Ed Horning in front of the second Museum, c.1997. Photo by Ethan Kibbe.

Edwin Horning’s Extensive Bird Data to be Uploaded to eBird

by John Sepenoski

My involvement in the Ed Horning Journals Project can be traced back to the Town of Southold appointing me as the Town’s representative to an Audubon New York (ANY) committee that was created to develop a management plan for the Orient Point and Plum Island Important Bird Area (IBA). While this committee was active, Fishers Island resident Jackie Williamson contacted ANY about the IBA program and inquired as to whether any parts of Fishers Island would qualify as an IBA. Jackie offered her personal journals as documentation of the birds of Fishers Island and also noted that Ed Horning, the late curator of the Henry L. Ferguson Museum, had kept journals covering 1966 through 2003 and that these journals were kept at the Museum courtesy of Ed Horning’s family.

One of the tools that ANY had used to document IBAs was eBird, an online database that allows the submission of bird sightings, including historic sightings, from anywhere in the world.

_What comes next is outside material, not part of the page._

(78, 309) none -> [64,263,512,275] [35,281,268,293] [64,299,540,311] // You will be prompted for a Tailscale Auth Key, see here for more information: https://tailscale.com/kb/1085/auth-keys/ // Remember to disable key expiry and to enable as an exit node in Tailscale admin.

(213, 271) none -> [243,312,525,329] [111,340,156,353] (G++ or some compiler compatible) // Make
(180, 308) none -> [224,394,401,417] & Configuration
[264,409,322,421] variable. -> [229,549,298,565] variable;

As per their website, eBird was launched in 2002 by the Cornell Lab of Ornithology and National Audubon Society and provides data sources for information on bird abundance and distribution at a variety of spatial and temporal scales. eBird’s goal is to maximize the utility and accessibility of the vast numbers of bird observations made each year by recreational and professional bird watchers. The observations of each participant join those of others in a database and eBird then shares these observations with a global community of educators, land managers, ornithologists, and conservation biologists with the data becoming the foundation for a better understanding of bird distribution around the world.

ANY and I recognized the significance of such an extensive series of journals and knew that it was important to get this information entered into eBird. We worked with Ferguson Museum Director Pierce Rafferty and Southold Town Clerk Elizabeth Neville to arrange for the Town to borrow the journals so that I could go through them and type up all of the bird sightings for submission to eBird. Pierce contacted the Horning family and they gave the project the green light.

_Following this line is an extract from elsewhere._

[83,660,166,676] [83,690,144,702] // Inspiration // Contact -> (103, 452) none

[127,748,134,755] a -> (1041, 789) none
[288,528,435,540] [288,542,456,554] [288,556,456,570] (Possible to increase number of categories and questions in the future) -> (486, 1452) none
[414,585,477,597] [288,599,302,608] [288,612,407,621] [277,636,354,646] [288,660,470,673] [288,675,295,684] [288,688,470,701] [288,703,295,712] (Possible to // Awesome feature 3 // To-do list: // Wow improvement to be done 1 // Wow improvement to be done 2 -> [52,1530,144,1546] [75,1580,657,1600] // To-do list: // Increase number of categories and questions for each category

I then began entering the sightings into spreadsheets so that they can be imported into the eBird database. As of writing this, I am working on July 2000 with just over three years’ worth of journals to finish and have typed up over 20,000 lists. Yes, that’s twenty thousand separate lists! When these lists are submitted to eBird, Fishers Island will be one of the best documented areas in Suffolk County, as far as birds go, for the period the journals cover.

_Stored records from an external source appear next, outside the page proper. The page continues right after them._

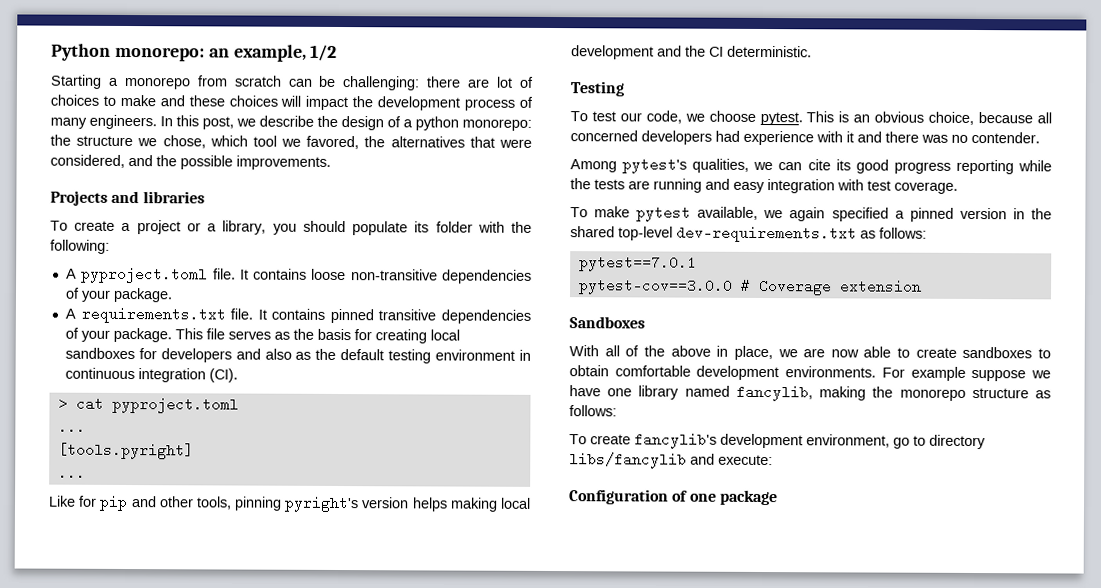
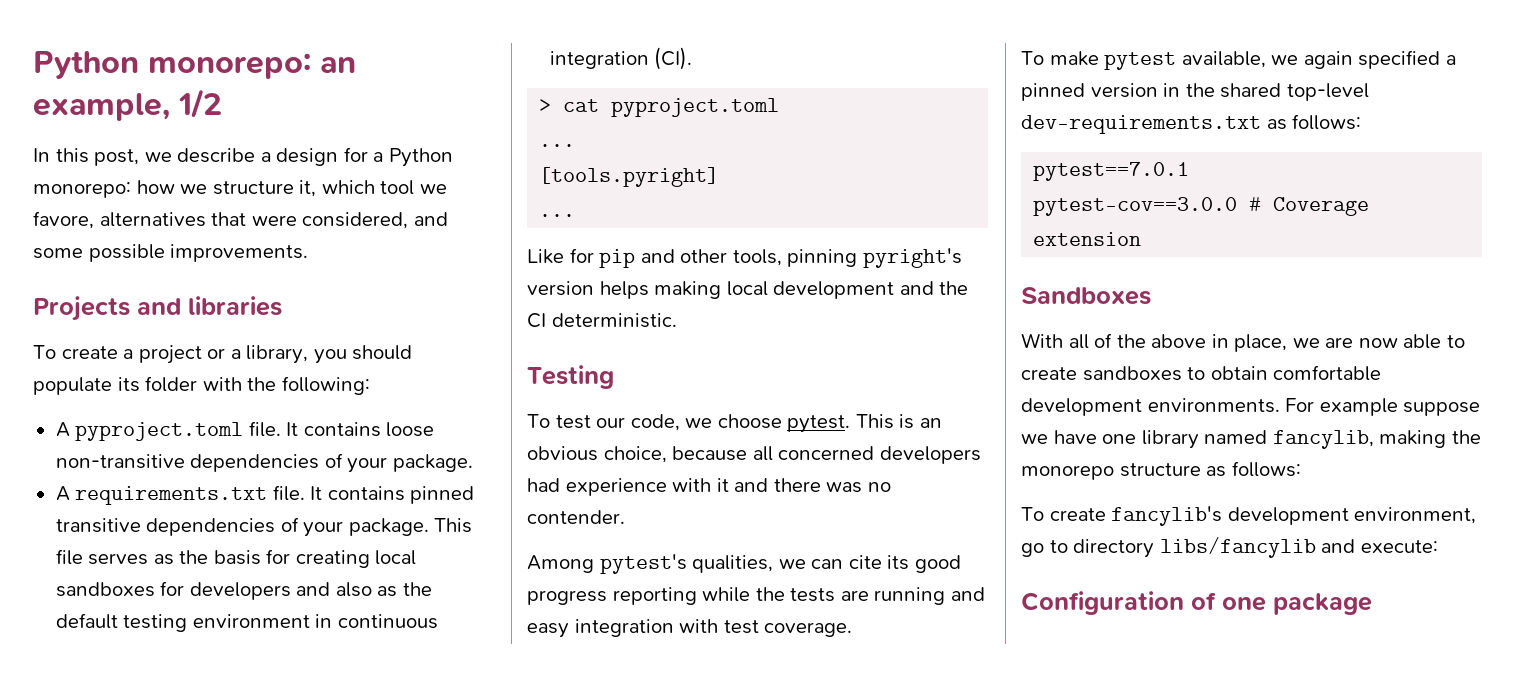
[50,74,535,91] [50,94,534,111] [50,114,157,130] Starting a monorepo from scratch can be challenging: there are lot of choices to make and these choices will impact the development process of many engineers. -> (222, 103) none
[317,115,532,131] [50,134,206,149] the design of a python monorepo: the structure we chose, -> [260,147,453,167] [33,180,317,198] a design for a Python monorepo: how we structure it,
[306,135,386,150] favored, the -> [33,211,94,229] favore,
[156,155,177,167] the -> [33,248,83,259] some

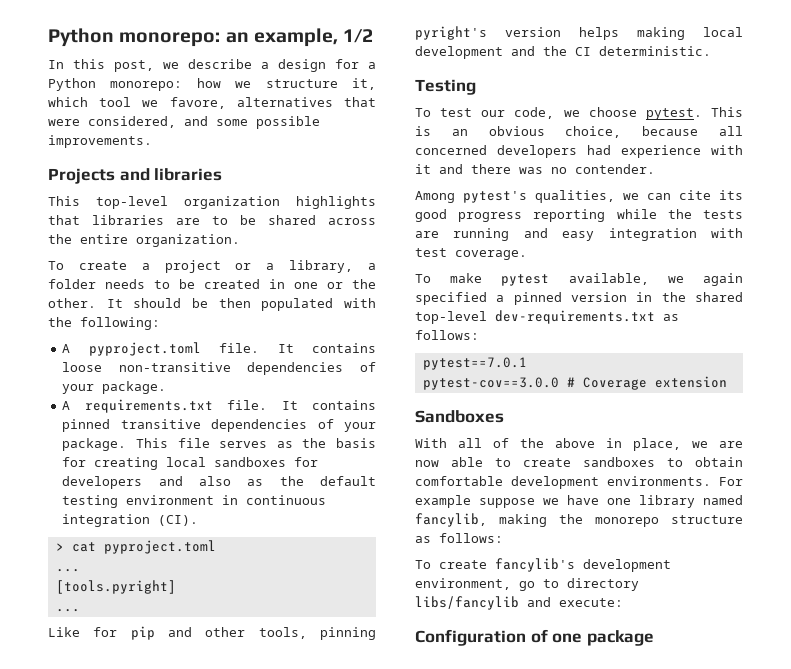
(282, 306) none -> [48,196,376,209] [48,215,376,225] [48,234,240,247] // This top-level organization highlights that libraries are to be shared across the entire organization.
[313,345,413,364] [33,376,198,395] you should populate its folder -> [368,263,376,270] [48,279,376,289] [48,298,334,311] a folder needs to be created in one or the other. It should be then populated

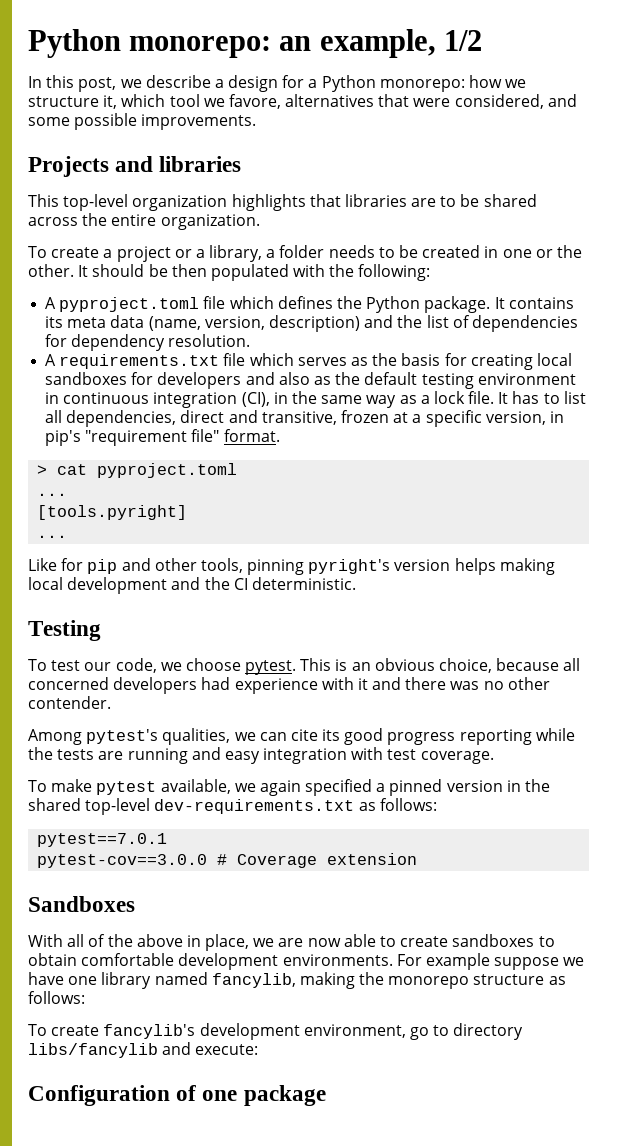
[219,343,376,353] [62,362,376,375] [62,381,167,394] [62,399,376,413] [62,419,376,432] [62,438,210,451] file. It contains loose non-transitive dependencies of your package. // A requirements.txt file. It contains pinned transitive dependencies of your package. This file -> [203,296,574,313] [45,315,578,332] [45,334,251,351] [45,353,294,369] file which defines the Python package. It contains its meta data (name, version, description) and the list of dependencies for dependency resolution. // A requirements.txt file which
[158,515,199,526] (CI). -> [241,391,586,408] [45,410,564,427] [45,429,280,446] (CI), in the same way as a lock file. It has to list all dependencies, direct and transitive, frozen at a specific version, in pip's "requirement file" format.
(567, 170) none -> [507,677,550,690] other

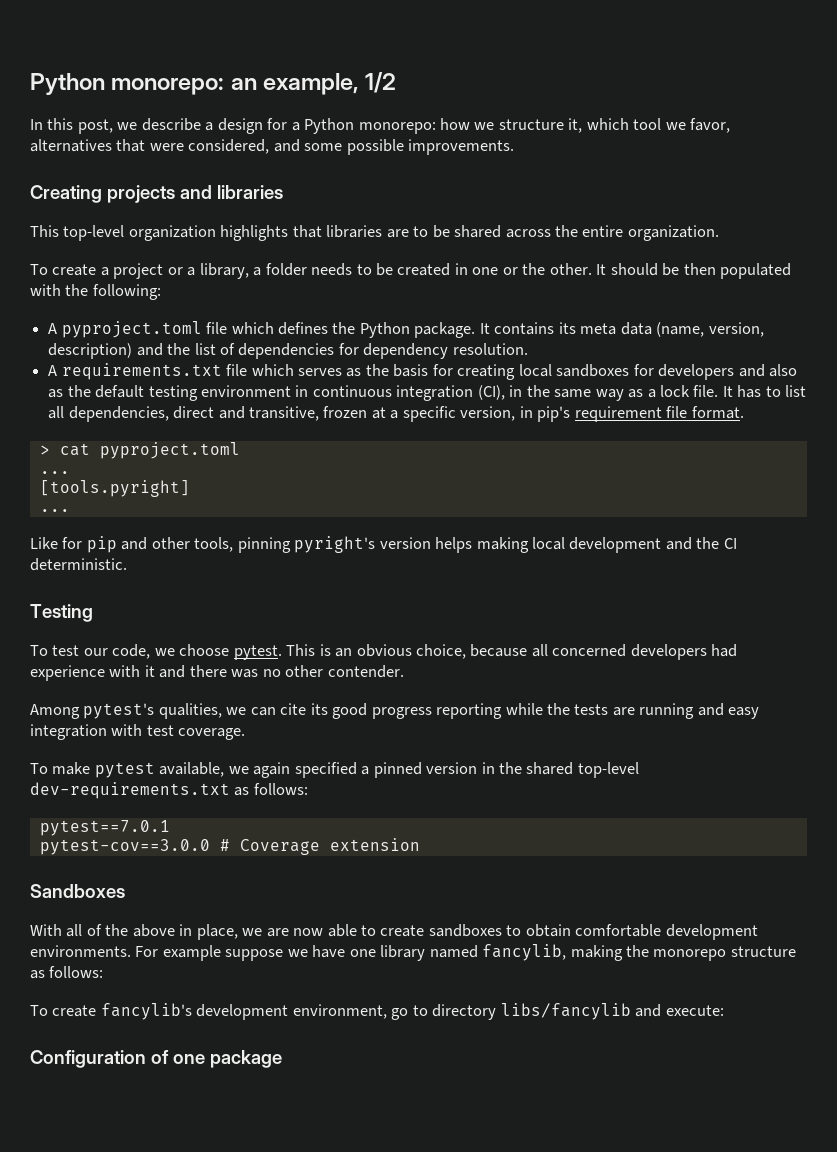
[228,94,281,109] favore, -> [690,118,731,133] favor,
[28,156,109,177] Projects -> [30,185,175,203] Creating projects
[85,429,220,446] "requirement file" -> [574,406,688,422] requirement file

The importance of these sightings cannot be overstated. Although I never met Ed, I have certainly gotten to know the birder side of him through these journals. In fact, in journal entries where he did not note the location of his sightings I can often figure out the location based on the species he reported and the comments he made. The word that best describes Ed’s birding on Fishers Island and his entries in his journals is “relentless.” When there was a good run of shorebirds at South Beach in the summer, he would go there every day, sometimes more than once, and note what he saw. Throughout the journals Ed consistently documented the Osprey nests on the island, at times visiting the same nest several times a day and sketching where the Osprey were on each of his visits. This repeated effort of recording birds at the same locations on Fishers Island over and over again throughout the 1966-2003 period is what makes his observations so valuable for documenting trends in birds on Fishers Island.

Finally, as I have said to Pierce several times since we began this project, I am having a blast doing it. I am a bird watcher myself and submit all of my birding lists to eBird, but there is still something special to me about entering historic data so that it becomes accessible for study and analysis in eBird, rather than have it waste away on a shelf, or be forgotten in someone’s attic. I am confident that Ed Horning would be
pleased having his data as part of the eBird database.

Mr. Sepenoski is chair of the Town of Southold’s Land Preservation Committee.

Ed Horning bird watching with Edwin, Jr., on South Beach, c.1982.